__Brief__.
Every entry must reappear in your answer exactly as written, though its pictures must not.

__Stored data__.
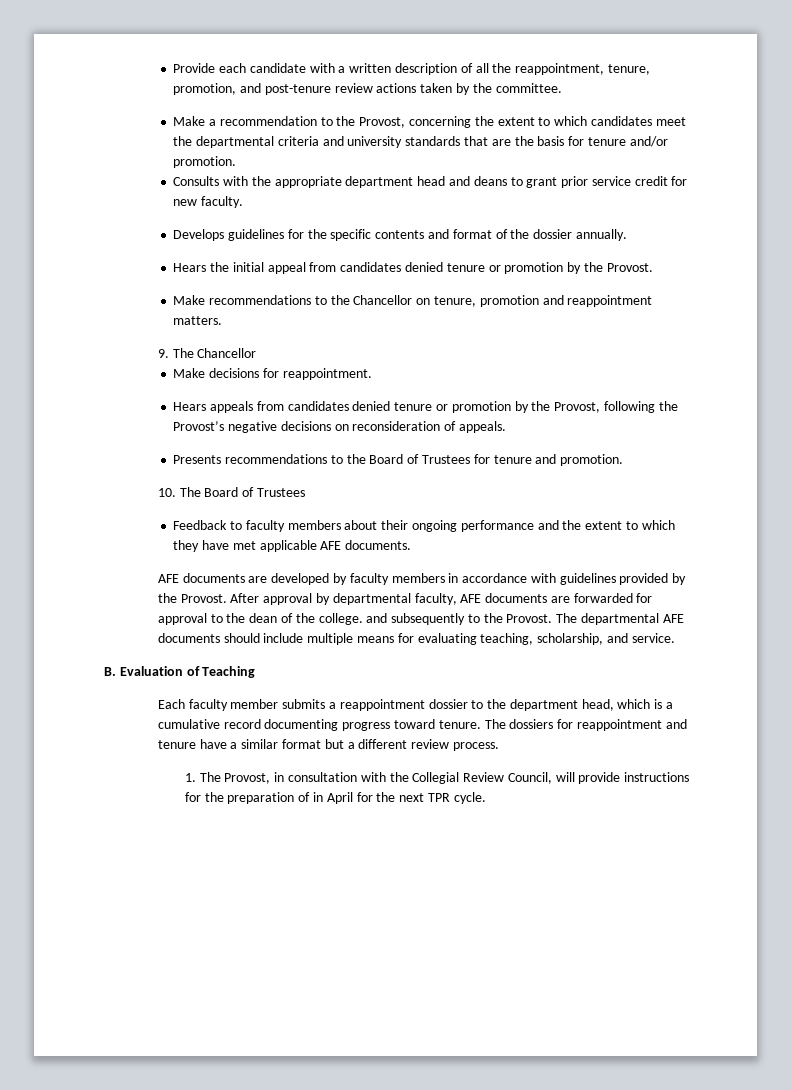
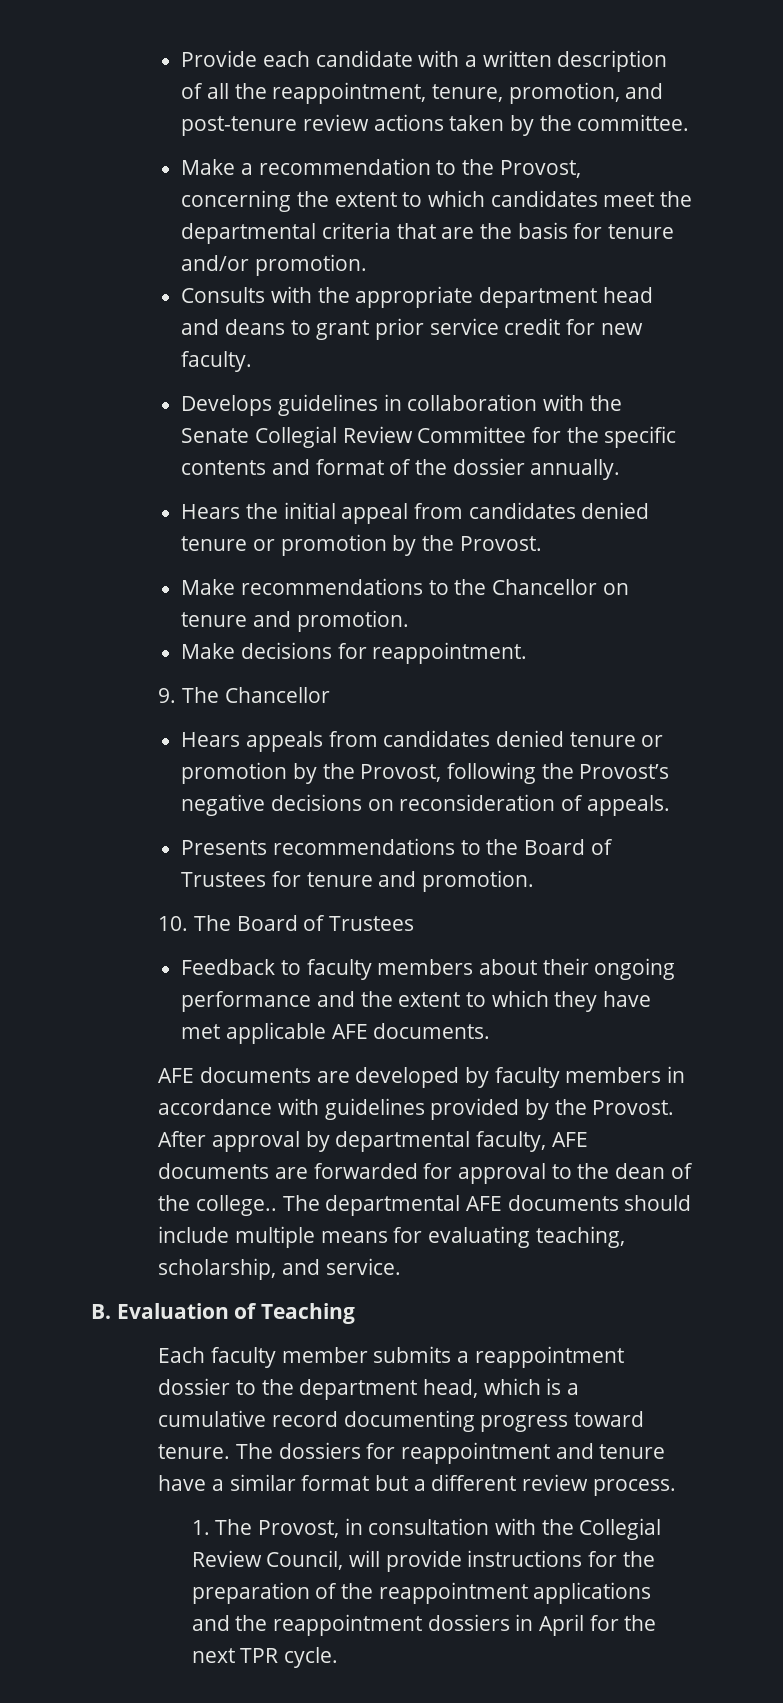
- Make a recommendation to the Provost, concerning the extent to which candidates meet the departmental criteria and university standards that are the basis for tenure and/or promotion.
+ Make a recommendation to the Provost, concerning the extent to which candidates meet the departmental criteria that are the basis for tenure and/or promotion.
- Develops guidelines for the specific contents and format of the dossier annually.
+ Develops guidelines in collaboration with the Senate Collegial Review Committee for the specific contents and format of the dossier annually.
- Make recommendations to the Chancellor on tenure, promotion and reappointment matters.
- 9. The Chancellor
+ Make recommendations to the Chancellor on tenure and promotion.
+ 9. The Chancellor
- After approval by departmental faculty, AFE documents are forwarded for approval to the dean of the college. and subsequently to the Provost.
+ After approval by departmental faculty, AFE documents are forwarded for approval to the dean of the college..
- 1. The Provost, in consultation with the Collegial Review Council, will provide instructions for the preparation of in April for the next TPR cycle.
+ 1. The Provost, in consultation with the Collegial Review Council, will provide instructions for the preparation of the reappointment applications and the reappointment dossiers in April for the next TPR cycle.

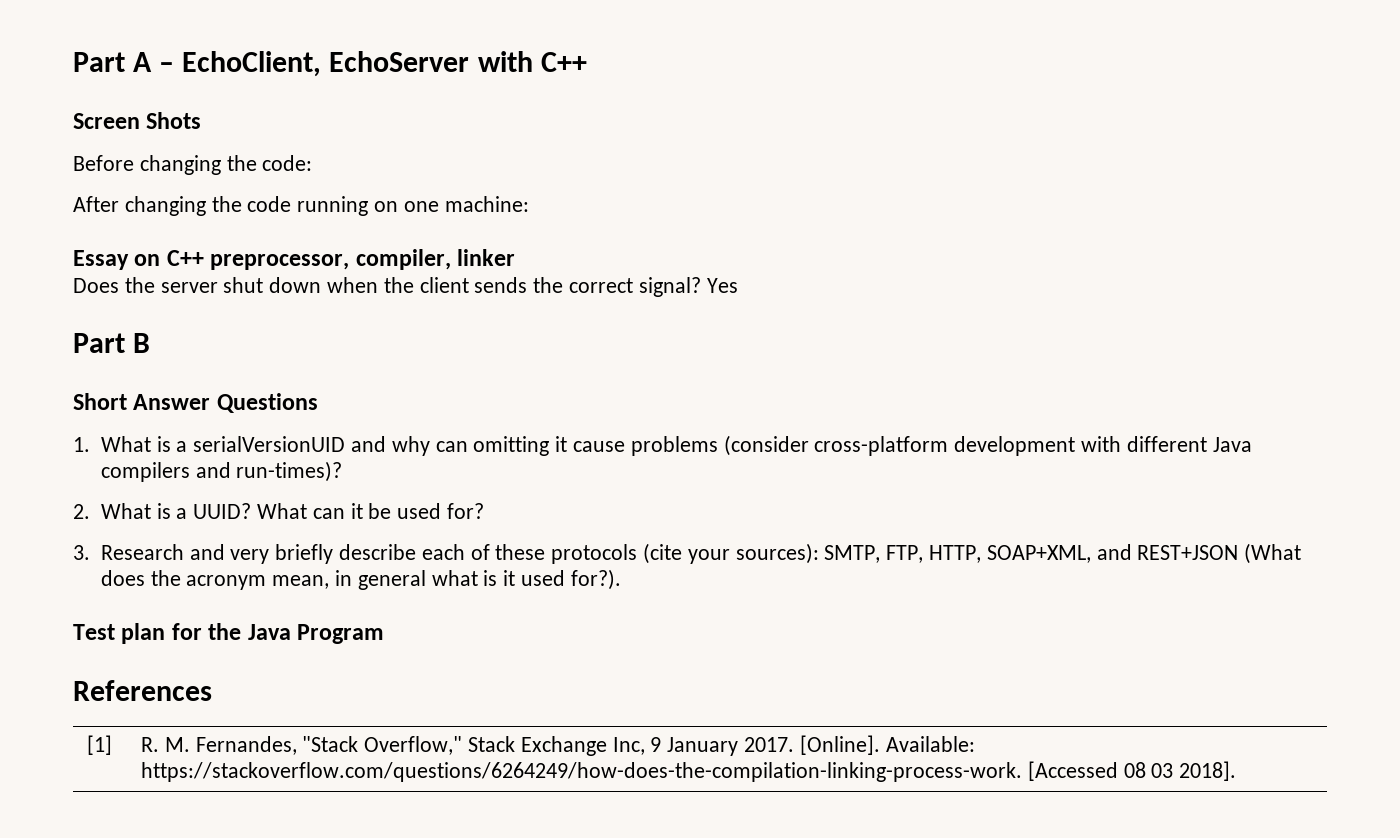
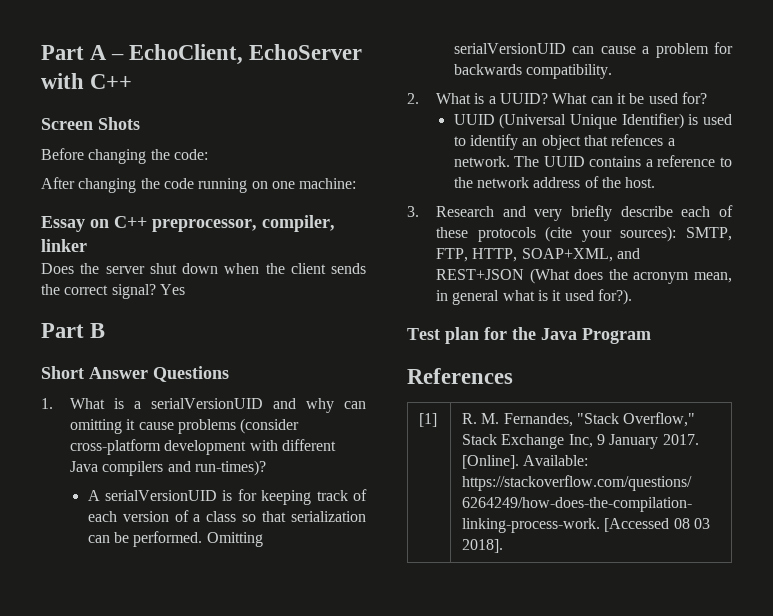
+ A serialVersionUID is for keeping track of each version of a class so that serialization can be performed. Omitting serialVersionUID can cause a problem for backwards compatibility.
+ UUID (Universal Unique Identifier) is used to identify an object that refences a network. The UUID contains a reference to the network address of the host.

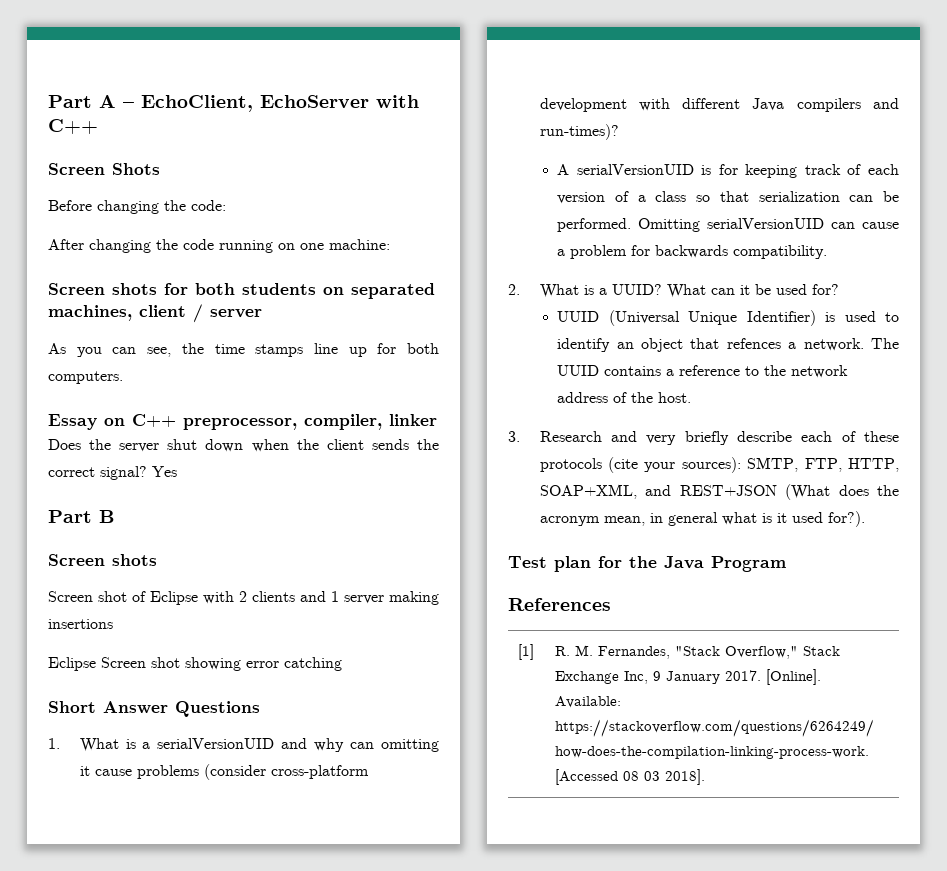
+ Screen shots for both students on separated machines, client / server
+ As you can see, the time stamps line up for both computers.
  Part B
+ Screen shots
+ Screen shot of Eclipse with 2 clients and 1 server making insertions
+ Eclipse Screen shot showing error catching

__Output__.
- Make a recommendation to the Provost, concerning the extent to which candidates meet the departmental criteria and university standards that are the basis for tenure and/or promotion.
+ Make a recommendation to the Provost, concerning the extent to which candidates meet the departmental criteria that are the basis for tenure and/or promotion.
- Develops guidelines for the specific contents and format of the dossier annually.
+ Develops guidelines in collaboration with the Senate Collegial Review Committee for the specific contents and format of the dossier annually.
- Make recommendations to the Chancellor on tenure, promotion and reappointment matters.
- 9. The Chancellor
+ Make recommendations to the Chancellor on tenure and promotion.
+ 9. The Chancellor
- After approval by departmental faculty, AFE documents are forwarded for approval to the dean of the college. and subsequently to the Provost.
+ After approval by departmental faculty, AFE documents are forwarded for approval to the dean of the college..
- 1. The Provost, in consultation with the Collegial Review Council, will provide instructions for the preparation of in April for the next TPR cycle.
+ 1. The Provost, in consultation with the Collegial Review Council, will provide instructions for the preparation of the reappointment applications and the reappointment dossiers in April for the next TPR cycle.

+ A serialVersionUID is for keeping track of each version of a class so that serialization can be performed. Omitting serialVersionUID can cause a problem for backwards compatibility.
+ UUID (Universal Unique Identifier) is used to identify an object that refences a network. The UUID contains a reference to the network address of the host.

+ Screen shots for both students on separated machines, client / server
+ As you can see, the time stamps line up for both computers.
  Part B
+ Screen shots
+ Screen shot of Eclipse with 2 clients and 1 server making insertions
+ Eclipse Screen shot showing error catching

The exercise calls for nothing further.